I spend my Wednesdays with people whose entire store of material possessions would fit in your garage.
Yes, even in YOUR garage, packed so full you park your cars in the driveway.
Except maybe John's possessions. He has a house in Idaho, but it's polluted with black mold. A sister bought it for him after he cared for their mother for 30 years.
He has tools and maybe a motorcycle upon which his mother took rides when the weather was too hot to cruise in the California 1991 Mercedes he kept mint and still may sell to the discriminating buyer. There's more. But he spoke quietly and it was loud in the hallway.
The black mold made John ill, and he is just getting back on his feet. His feet are going on 80. His mother is approaching 98.
I asked if he wanted to shed his coveralls before the trim, but he admitted he only had underwear on underneath. He'd worn his other pair of Dickies yesterday to a meeting with the case manager, and this was all he had clean right now.

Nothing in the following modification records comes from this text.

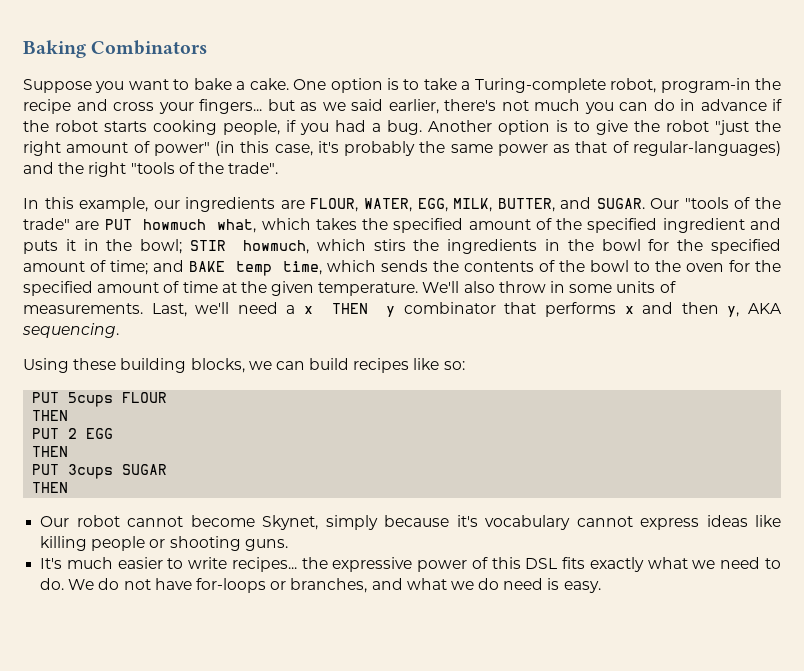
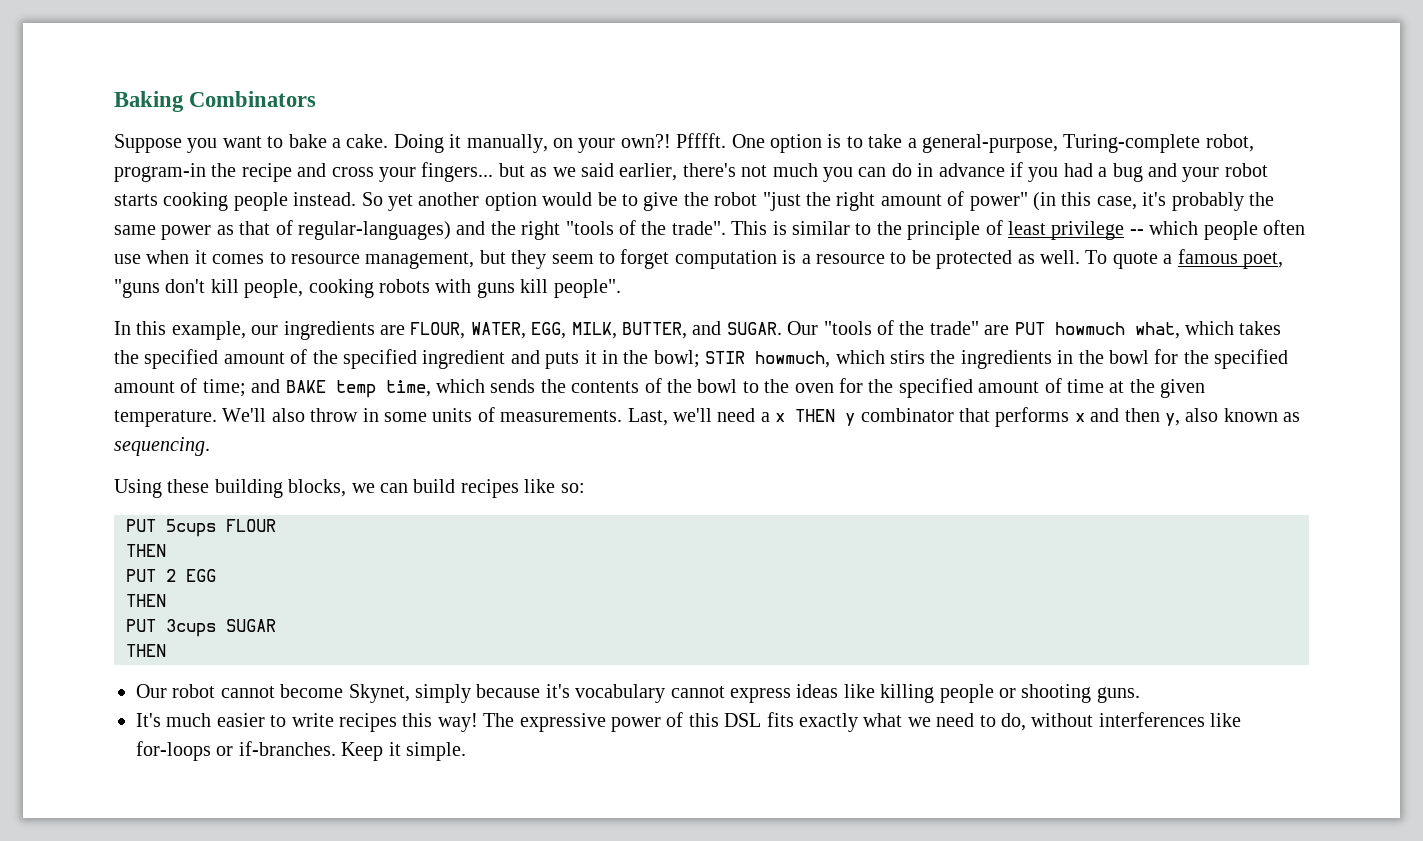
+ Doing it manually, on your own?! Pfffft.
- One option is to take a Turing-complete robot, program-in the recipe and cross your fingers... but as we said earlier, there's not much you can do in advance if the robot starts cooking people, if you had a bug. Another option is to give the robot "just the right amount of power" (in this case, it's probably the same power as that of regular-languages) and the right "tools of the trade".
+ One option is to take a general-purpose, Turing-complete robot, program-in the recipe and cross your fingers... but as we said earlier, there's not much you can do in advance if you had a bug and your robot starts cooking people instead. So yet another option would be to give the robot "just the right amount of power" (in this case, it's probably the same power as that of regular-languages) and the right "tools of the trade". This is similar to the principle of least privilege -- which people often use when it comes to resource management, but they seem to forget computation is a resource to be protected as well. To quote a famous poet, "guns don't kill people, cooking robots with guns kill people".
- Last, we'll need a x THEN y combinator that performs x and then y, AKA sequencing.
+ Last, we'll need a x THEN y combinator that performs x and then y, also known as sequencing.
- It's much easier to write recipes... the expressive power of this DSL fits exactly what we need to do. We do not have for-loops or branches, and what we do need is easy.
+ It's much easier to write recipes this way! The expressive power of this DSL fits exactly what we need to do, without interferences like for-loops or if-branches. Keep it simple.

John was my first customer. I finished the day with Nick, who is working on a Celtic look, with shaved sides and dreads down the back. Since he was last, and had his own razor in his pocket, I humored him and razored his head.
The woman in hygiene dispensed far too much shaving cream for the job. The cup in the photo shows how much I had left after finishing.

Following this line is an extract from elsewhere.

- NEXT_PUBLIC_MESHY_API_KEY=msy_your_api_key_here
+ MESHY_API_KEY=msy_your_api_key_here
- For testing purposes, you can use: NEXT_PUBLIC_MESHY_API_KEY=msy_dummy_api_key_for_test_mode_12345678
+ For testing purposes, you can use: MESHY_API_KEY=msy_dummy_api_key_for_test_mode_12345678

It seems wasteful to proffer way too much shaving cream in our little world of scarcity, perhaps depriving someone else down the line. But we do it, in part, because advertising has conditioned us to believe that men need mountains white with foam to vanquish a few whiskers.
Better, I think, to offer small abundances to those who have so little. Linger over the shape of their beards. Scribe the lines perfectly, though they will soon be overgrown. Yes, others wait, but they, too, will be lavished with care when their turn comes.
I wash the excess lather down the sink, but Nick leaves happy, and I do, too.
So much for a pennies' worth of wasted soap.